Work required> What is the number of lines in this listing that include "none"? Answer with that number only.

Entries shown>
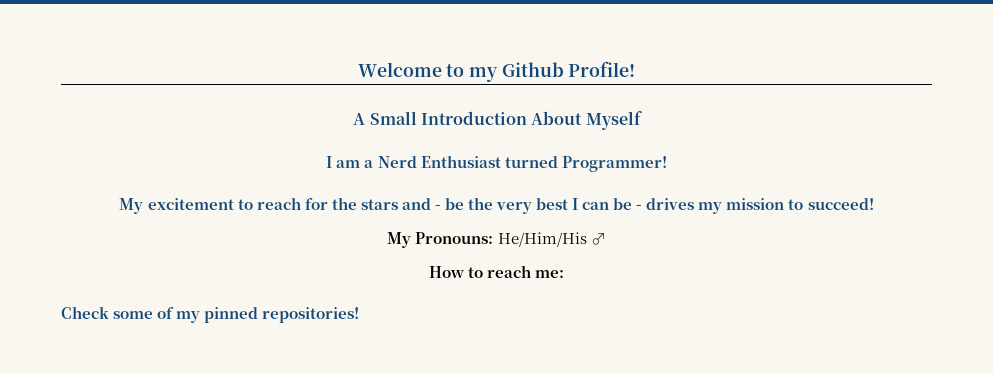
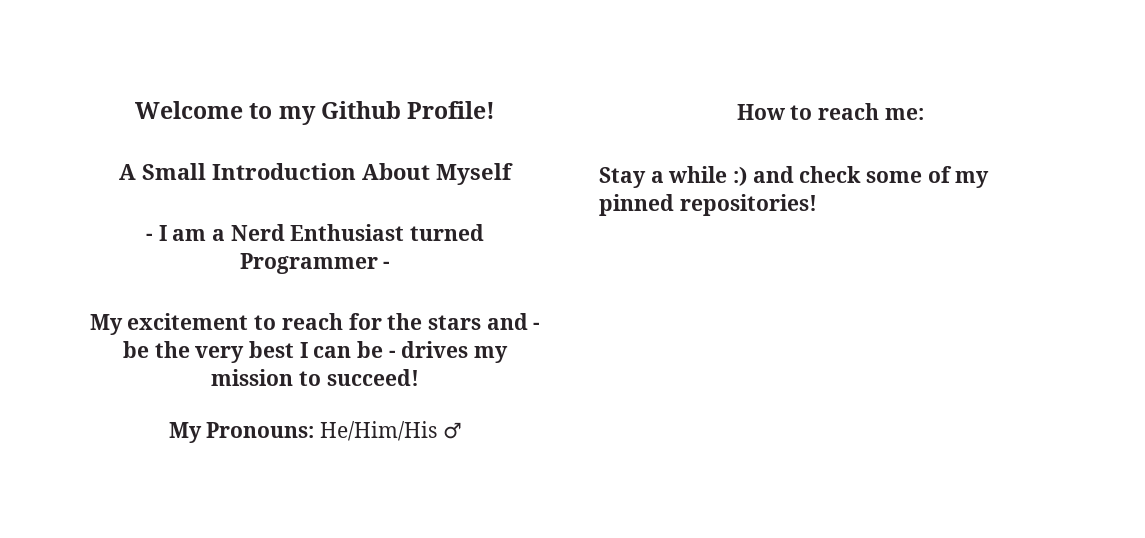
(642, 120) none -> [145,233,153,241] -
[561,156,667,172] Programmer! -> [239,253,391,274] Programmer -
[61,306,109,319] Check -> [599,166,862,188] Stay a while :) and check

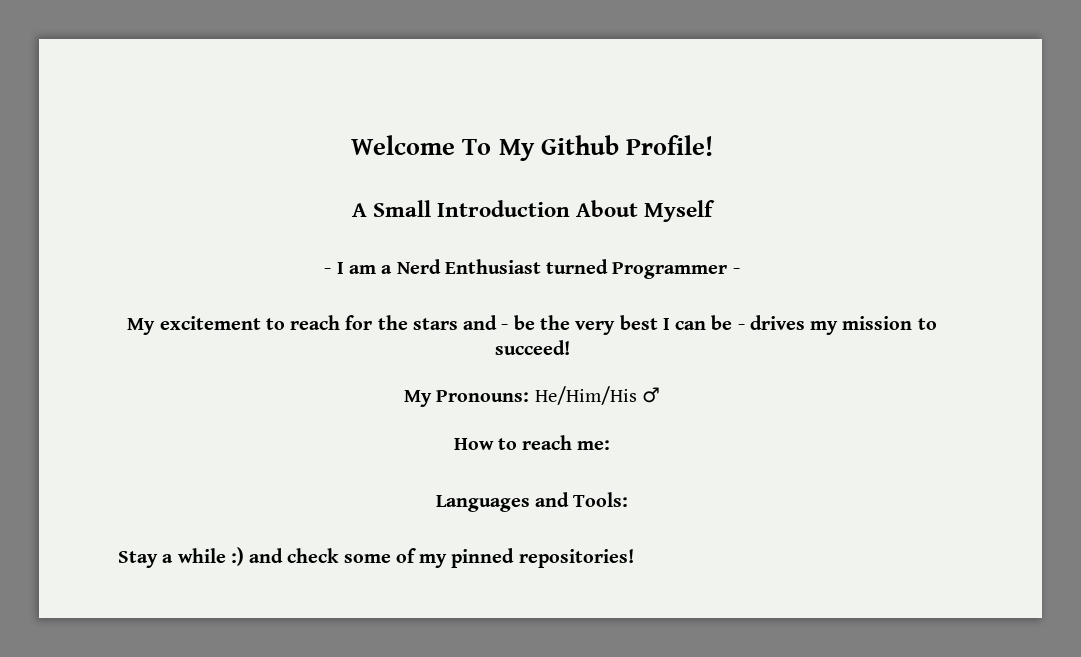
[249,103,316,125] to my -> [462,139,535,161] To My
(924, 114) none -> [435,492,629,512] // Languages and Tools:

Task response> 2